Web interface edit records

....

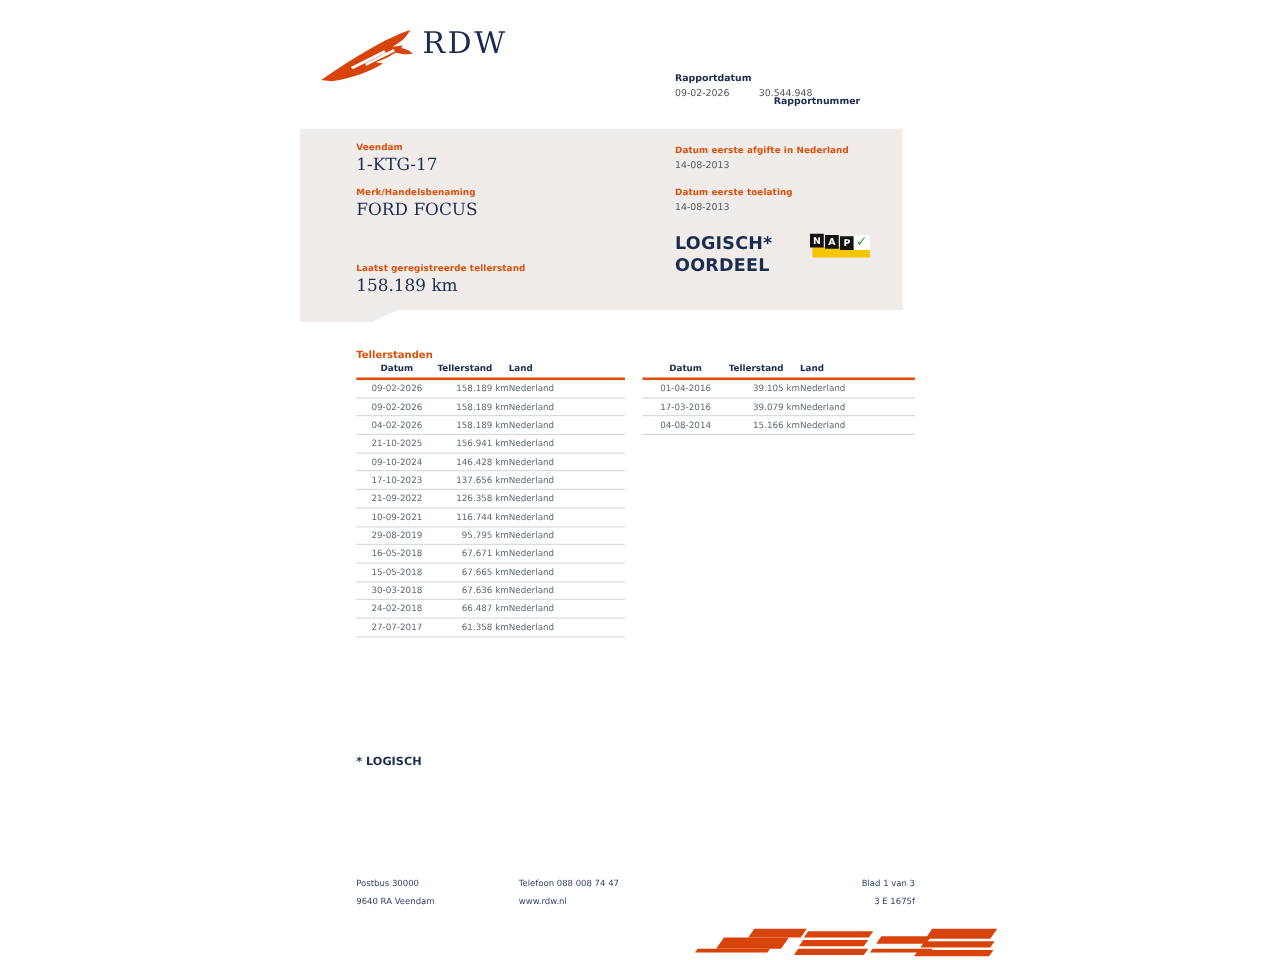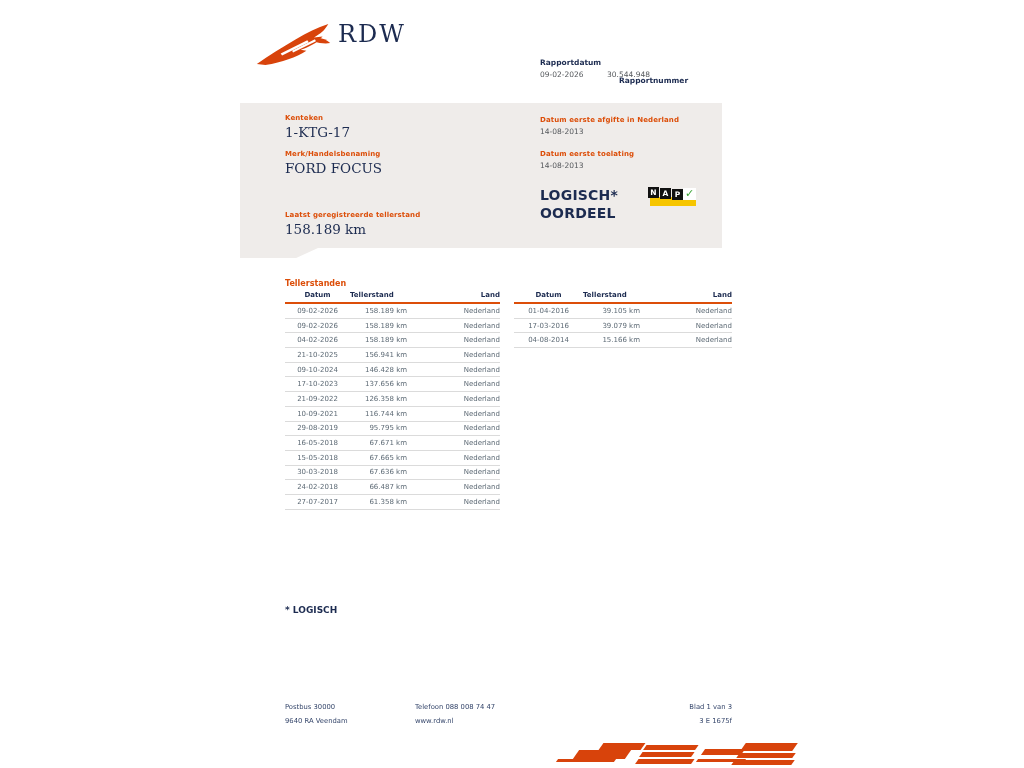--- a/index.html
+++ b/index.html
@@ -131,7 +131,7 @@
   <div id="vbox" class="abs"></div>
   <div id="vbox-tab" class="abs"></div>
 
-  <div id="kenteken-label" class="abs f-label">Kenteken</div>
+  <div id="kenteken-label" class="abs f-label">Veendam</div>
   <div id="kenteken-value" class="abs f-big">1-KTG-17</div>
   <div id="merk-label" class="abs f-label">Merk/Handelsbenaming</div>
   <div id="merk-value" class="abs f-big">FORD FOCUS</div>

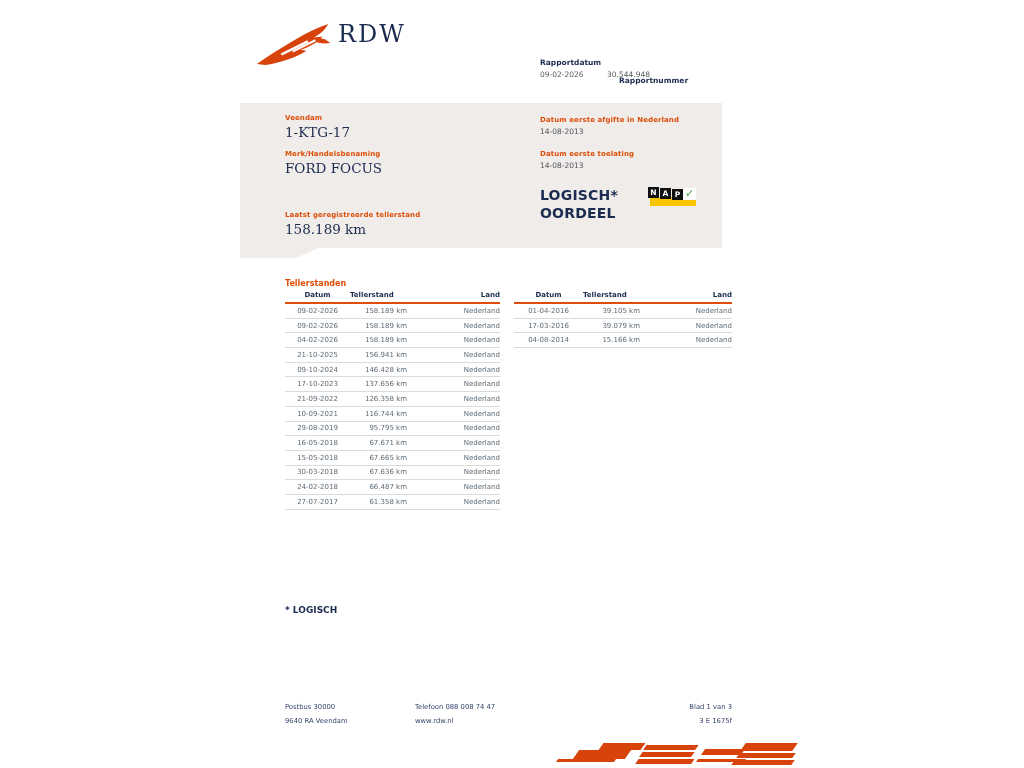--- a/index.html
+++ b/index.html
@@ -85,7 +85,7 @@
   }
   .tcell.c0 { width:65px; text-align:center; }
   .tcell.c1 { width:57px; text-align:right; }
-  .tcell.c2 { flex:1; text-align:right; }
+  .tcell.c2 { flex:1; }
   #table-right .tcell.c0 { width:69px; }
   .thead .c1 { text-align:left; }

....

AIM OF THE TASK: Could you return all of the entries above exactly, without any images?

SOLUTION BELOW:
--- a/index.html
+++ b/index.html
@@ -131,7 +131,7 @@
   <div id="vbox" class="abs"></div>
   <div id="vbox-tab" class="abs"></div>
 
-  <div id="kenteken-label" class="abs f-label">Kenteken</div>
+  <div id="kenteken-label" class="abs f-label">Veendam</div>
   <div id="kenteken-value" class="abs f-big">1-KTG-17</div>
   <div id="merk-label" class="abs f-label">Merk/Handelsbenaming</div>
   <div id="merk-value" class="abs f-big">FORD FOCUS</div>

--- a/index.html
+++ b/index.html
@@ -85,7 +85,7 @@
   }
   .tcell.c0 { width:65px; text-align:center; }
   .tcell.c1 { width:57px; text-align:right; }
-  .tcell.c2 { flex:1; text-align:right; }
+  .tcell.c2 { flex:1; }
   #table-right .tcell.c0 { width:69px; }
   .thead .c1 { text-align:left; }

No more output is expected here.